Advancing Ocean Forecasting in the Russian Arctic: A Performance
Analysis of MariNet Model in Comparision to FourCastNet and PhyDNet
Abstract
Marine forecasts are essential for safe navigation, efficient offshore
operations, coastal management, and research, especially in areas with a
such harsh conditions as the Arctic Ocean. They require accurate
predictions of ocean currents, wind-driven waves, and other oceanic
parameters. However, physics-based numerical models, while precise, are
computationally demanding.

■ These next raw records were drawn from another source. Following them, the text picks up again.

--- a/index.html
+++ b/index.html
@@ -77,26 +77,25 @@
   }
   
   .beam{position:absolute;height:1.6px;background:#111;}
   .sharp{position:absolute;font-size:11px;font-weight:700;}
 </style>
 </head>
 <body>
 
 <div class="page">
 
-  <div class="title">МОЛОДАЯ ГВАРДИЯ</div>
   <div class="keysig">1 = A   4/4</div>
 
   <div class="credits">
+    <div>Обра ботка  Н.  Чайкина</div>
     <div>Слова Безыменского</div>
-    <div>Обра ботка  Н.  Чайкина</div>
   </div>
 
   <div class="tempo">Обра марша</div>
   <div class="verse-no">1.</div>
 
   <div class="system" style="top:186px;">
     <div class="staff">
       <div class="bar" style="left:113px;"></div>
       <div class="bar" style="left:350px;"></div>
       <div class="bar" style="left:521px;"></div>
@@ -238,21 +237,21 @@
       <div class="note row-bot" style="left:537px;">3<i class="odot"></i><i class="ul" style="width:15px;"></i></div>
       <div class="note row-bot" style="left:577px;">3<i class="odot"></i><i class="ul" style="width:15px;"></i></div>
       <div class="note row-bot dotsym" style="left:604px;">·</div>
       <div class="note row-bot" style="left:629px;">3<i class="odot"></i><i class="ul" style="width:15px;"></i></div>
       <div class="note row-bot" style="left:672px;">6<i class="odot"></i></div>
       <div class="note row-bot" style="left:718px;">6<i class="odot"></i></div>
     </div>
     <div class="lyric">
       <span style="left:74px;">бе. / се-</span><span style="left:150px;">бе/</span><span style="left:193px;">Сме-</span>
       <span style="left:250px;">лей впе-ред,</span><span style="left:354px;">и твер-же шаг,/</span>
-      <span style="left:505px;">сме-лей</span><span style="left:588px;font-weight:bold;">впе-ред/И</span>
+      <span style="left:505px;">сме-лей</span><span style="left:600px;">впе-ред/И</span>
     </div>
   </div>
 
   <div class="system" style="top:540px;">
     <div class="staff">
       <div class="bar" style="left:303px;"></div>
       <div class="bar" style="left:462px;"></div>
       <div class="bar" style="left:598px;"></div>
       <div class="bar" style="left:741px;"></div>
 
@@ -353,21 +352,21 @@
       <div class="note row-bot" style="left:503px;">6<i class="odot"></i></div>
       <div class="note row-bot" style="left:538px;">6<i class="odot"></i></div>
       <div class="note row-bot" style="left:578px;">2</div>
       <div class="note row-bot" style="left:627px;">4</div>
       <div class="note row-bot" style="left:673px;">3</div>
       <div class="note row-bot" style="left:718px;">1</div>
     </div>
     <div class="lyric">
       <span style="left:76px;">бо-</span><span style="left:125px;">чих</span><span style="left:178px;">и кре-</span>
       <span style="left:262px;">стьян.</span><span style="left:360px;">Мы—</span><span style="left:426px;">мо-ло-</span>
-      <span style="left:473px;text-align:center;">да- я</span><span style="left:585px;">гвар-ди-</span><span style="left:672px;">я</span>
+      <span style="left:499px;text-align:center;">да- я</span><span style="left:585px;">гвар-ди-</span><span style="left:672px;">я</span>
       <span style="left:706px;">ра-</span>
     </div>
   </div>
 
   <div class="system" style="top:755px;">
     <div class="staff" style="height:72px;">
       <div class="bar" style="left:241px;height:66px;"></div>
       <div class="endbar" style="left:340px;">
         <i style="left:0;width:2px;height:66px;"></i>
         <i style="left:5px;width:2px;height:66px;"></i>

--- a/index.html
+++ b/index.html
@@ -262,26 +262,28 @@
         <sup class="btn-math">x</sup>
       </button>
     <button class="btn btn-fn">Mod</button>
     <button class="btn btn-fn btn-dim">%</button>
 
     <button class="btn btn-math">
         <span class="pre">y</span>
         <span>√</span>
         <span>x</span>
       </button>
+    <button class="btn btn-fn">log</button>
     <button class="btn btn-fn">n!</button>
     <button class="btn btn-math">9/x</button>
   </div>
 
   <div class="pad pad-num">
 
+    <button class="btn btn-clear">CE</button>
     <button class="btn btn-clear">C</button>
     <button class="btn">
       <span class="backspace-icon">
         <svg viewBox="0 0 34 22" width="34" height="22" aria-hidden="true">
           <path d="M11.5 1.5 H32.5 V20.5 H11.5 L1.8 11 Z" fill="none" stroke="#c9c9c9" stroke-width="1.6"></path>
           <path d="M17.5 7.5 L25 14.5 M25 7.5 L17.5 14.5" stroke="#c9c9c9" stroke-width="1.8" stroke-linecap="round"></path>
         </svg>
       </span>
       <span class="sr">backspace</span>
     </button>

Consequently, data-driven methods, which are
less resource-intensive, may offer a more efficient solution for sea
state forecasting. This paper presents an analysis and comparison of
three data-driven models: our newly developed convLSTM-based MariNet,
FourCastNet and the PhydNet, a physics-informed model for video
prediction. Using metrics such as RMSE, Bias and Correlation, we
demonstrate the areas where our model surpasses the performance of the
prominent prediction models. Our model achieves improved accuracy in
forecasting ocean dynamics compared to FourCastNet and PhyDNet. We also
find that our model requires significantly less training data, computing
power, and consequently provides less carbon emmisions. The results
suggest that data-driven models should be further explored as a
complement to physics-based models for operational marine forecasting.
They have the potential to enhance prediction accuracy and efficiency,
enabling more responsive and cost-effective forecasting systems.